Input for this task Block Start
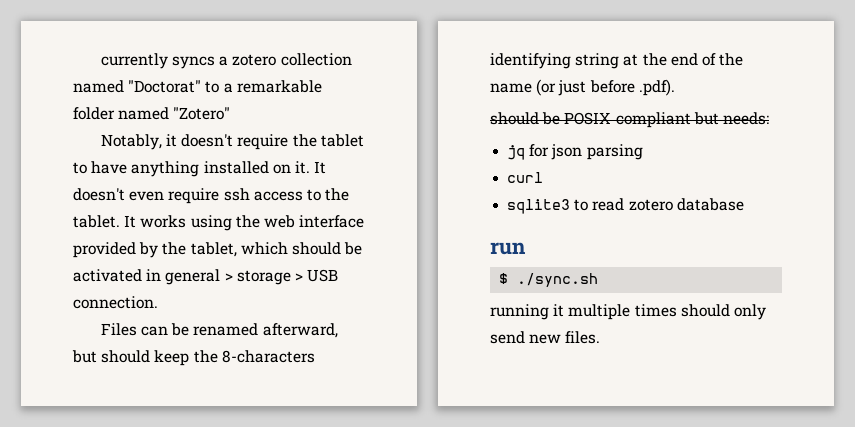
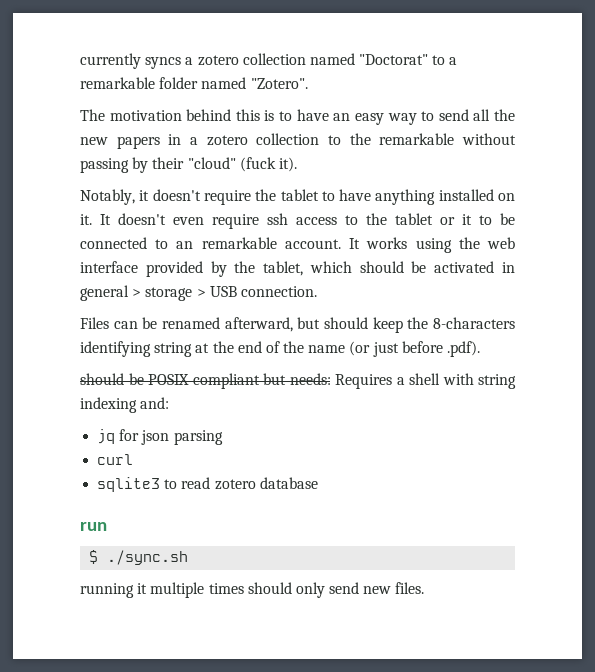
- currently syncs a zotero collection named "Doctorat" to a remarkable folder named "Zotero"
+ currently syncs a zotero collection named "Doctorat" to a remarkable folder named "Zotero".
+ The motivation behind this is to have an easy way to send all the new papers in a zotero collection to the remarkable without passing by their "cloud" (fuck it).
- It doesn't even require ssh access to the tablet.
+ It doesn't even require ssh access to the tablet or it to be connected to an remarkable account.
- should be POSIX compliant but needs:
+ should be POSIX compliant but needs: Requires a shell with string indexing and:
Input for this task Block End
# What you should do:
Minus its pictures, the full listing should be copied verbatim.

# Result:
- currently syncs a zotero collection named "Doctorat" to a remarkable folder named "Zotero"
+ currently syncs a zotero collection named "Doctorat" to a remarkable folder named "Zotero".
+ The motivation behind this is to have an easy way to send all the new papers in a zotero collection to the remarkable without passing by their "cloud" (fuck it).
- It doesn't even require ssh access to the tablet.
+ It doesn't even require ssh access to the tablet or it to be connected to an remarkable account.
- should be POSIX compliant but needs:
+ should be POSIX compliant but needs: Requires a shell with string indexing and:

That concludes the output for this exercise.